E foi embora. Eu demorei um pouco para parar de encarar a fotografia e guardá-la no bolso. Saí da sala e desci as escadas. A torre ainda estava ali, embelezando minha vista. De acordo com minha nova avó o quarto de minha nova prima era atrás da porta que eu encarava. Respirei bem fundo e bati na porta. Fiquei um pouco parada até me lembrar que ela jamais me diria se posso ou não entrar, então abri uma fresta na porta.

Doreen estava deitada na cama com a televisão ligada num canal de notícias. Com a cabeça apoiada em muitos travesseiros ela não virou o pescoço para me ver. Não usava mais a “coleira” mas ainda assim parecia com dor. Eu me sentei ao seu lado e não me contive em lhe dar um abraço.

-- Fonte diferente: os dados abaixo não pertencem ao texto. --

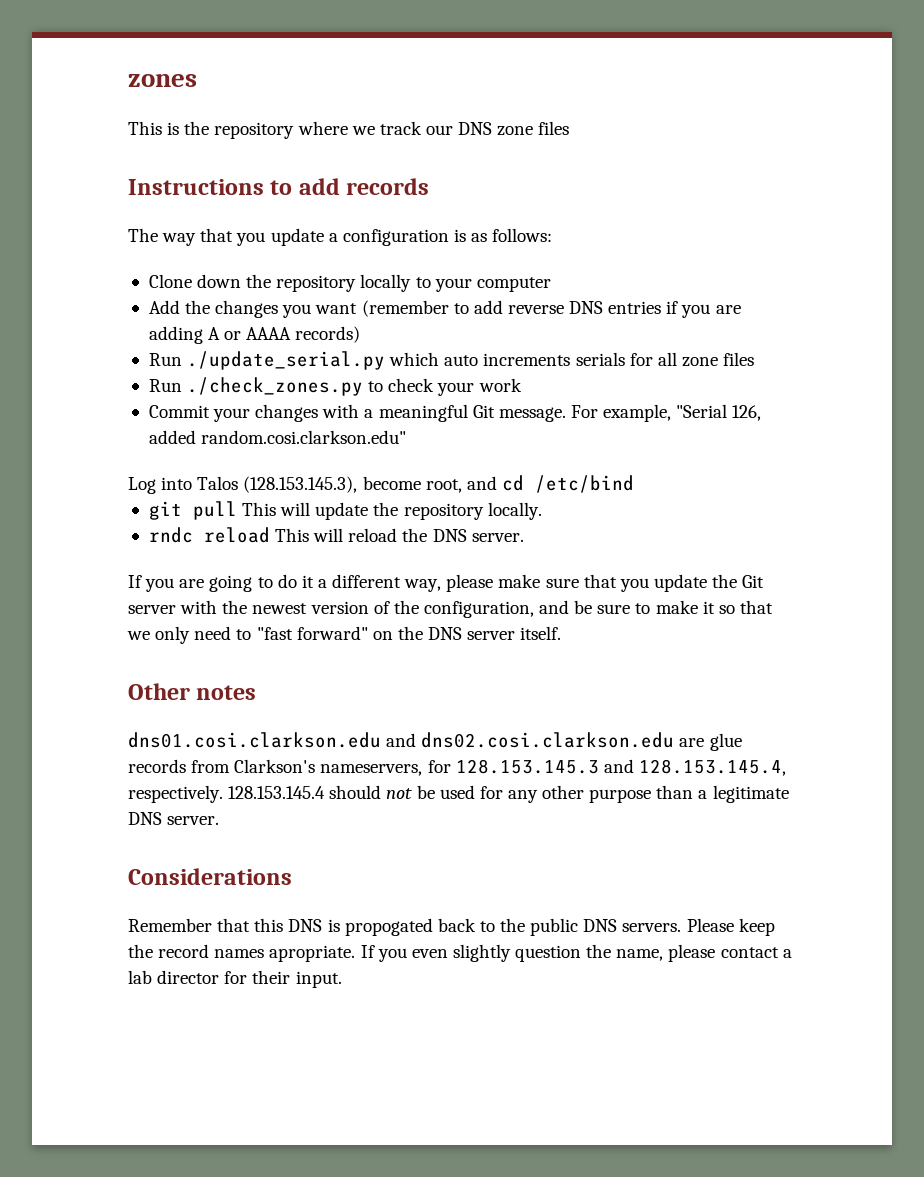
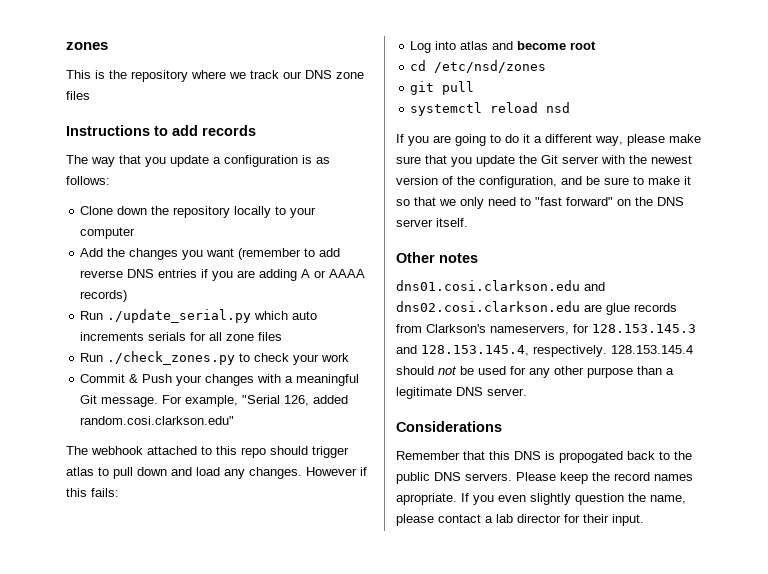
(210, 411) none -> [129,374,173,383] & Push
[128,475,634,494] [148,501,542,520] [148,527,524,543] Log into Talos (128.153.145.3), become root, and cd /etc/bind // git pull This will update the repository locally. // rndc reload This will reload the DNS server. -> [66,446,349,458] [66,467,367,479] [66,488,119,497] [410,41,597,53] [410,60,547,73] [410,81,475,95] [410,102,571,116] The webhook attached to this repo should trigger atlas to pull down and load any changes. However if this fails: // Log into atlas and become root // cd /etc/nsd/zones // git pull // systemctl reload nsd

-Ela me contou –eu falei para Doreen. Ela franziu a testa, confusa.- Lembrei de algumas coisas Doreen. Lembrei de você e da vovó.

Ela não tirou a expressão de confusão do rosto. Soltei ela e me expliquei. Contei sobre o que Dafne me dissera, sobre o ataque aéreo, a ajuda de Dra. Piotto no hospital e lhe mostrei a foto. Doreen olhou bem aquelas figuras e algumas lágrimas escorreram do seu rosto. Não soube definir que tipo de lágrimas eram aquelas. Se estava feliz por eu ter me lembrado, aliviada ou com dor na garganta, por que sua testa continuava franzida.

-Recebemos agora uma atualização sobre o ataque dos rebeldes de ontem, sábado, dia 29, ao Hôpital Notre Dame de Lourdes –a voz vinha de uma apresentadora na televisão. Passei minha atenção para lá.- A integrante da Resistência, Solana Johnson, estava internada lá após sofrer da queda do voo 8408. Funcionários acreditam que tenha sido através dela que os outros integrantes tiveram acesso ao hospital, embora os policiais e oficiais da justiça desconfiem que eles tenham escalado até o sétimo andar do hospital. Quatro pacientes de áreas diferentes de tratamento, incluindo a própria Solana, e uma médica neurologista e psicóloga continuam desaparecidos.

A apresentadora passou para outro assunto e Marco bateu na porta. Com um sorriso, pediu que eu o acompanhasse. As lágrimas de Doreen ainda não tinham parado.